Pelaksanaan utama Santri Expo MULIA dijadwalkan berlangsung di Masjid Raya Makassar. Sementara sebagian rangkaian kegiatan juga disiapkan di Masjid Agung Maros.
Kegiatan ini turut mendapat dukungan dari Bank Sulselbar sebagai sponsor.
Bagi pelajar yang ingin mengikuti Santri Expo MULIA 2026, pendaftaran masih dibuka hingga Kamis, 17 September 2026.
Informasi dan pendaftaran peserta dapat dilakukan melalui barcode/QR Code yang tercantum dalam materi publikasi kegiatan.
Panitia juga menyediakan narahubung melalui Yani di nomor 0853-1991-8451 dan Feby di nomor 0821-9324-8269.

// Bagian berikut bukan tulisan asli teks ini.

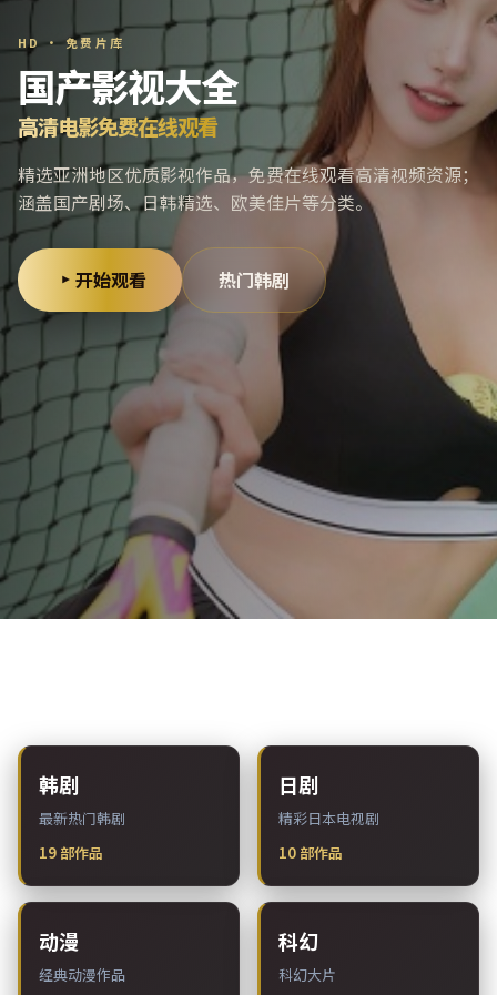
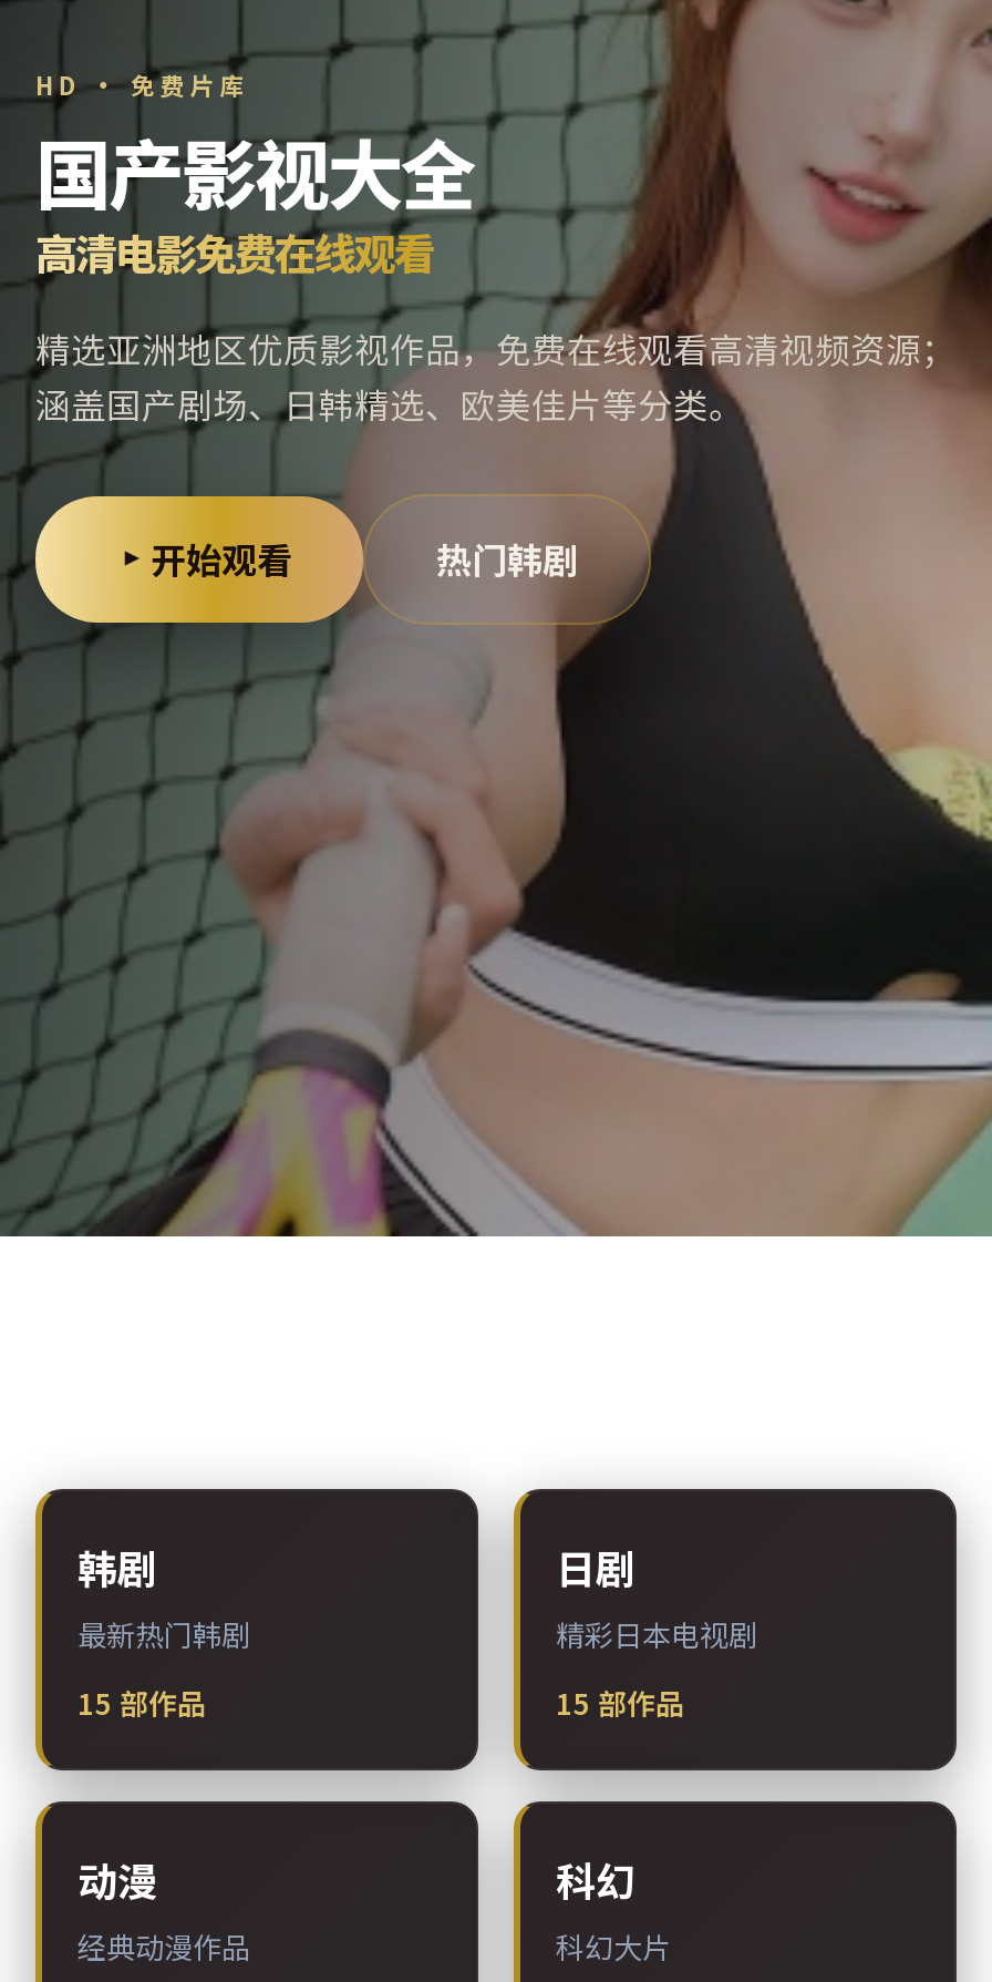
[39,842,103,863] 19部作品 -> [78,1682,206,1724] 15部作品
[278,842,343,863] 10部作品 -> [556,1682,684,1724] 15部作品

Syarief berharap kegiatan tersebut tidak berhenti sebagai kompetisi semata, tetapi mampu memberikan dampak berkelanjutan terhadap pembentukan karakter generasi muda.
“Kami berharap pembinaan generasi muda tidak berhenti pada kompetisi, tetapi berlanjut menjadi kebiasaan dan karakter dalam kehidupan sehari-hari,” tutup Syarief.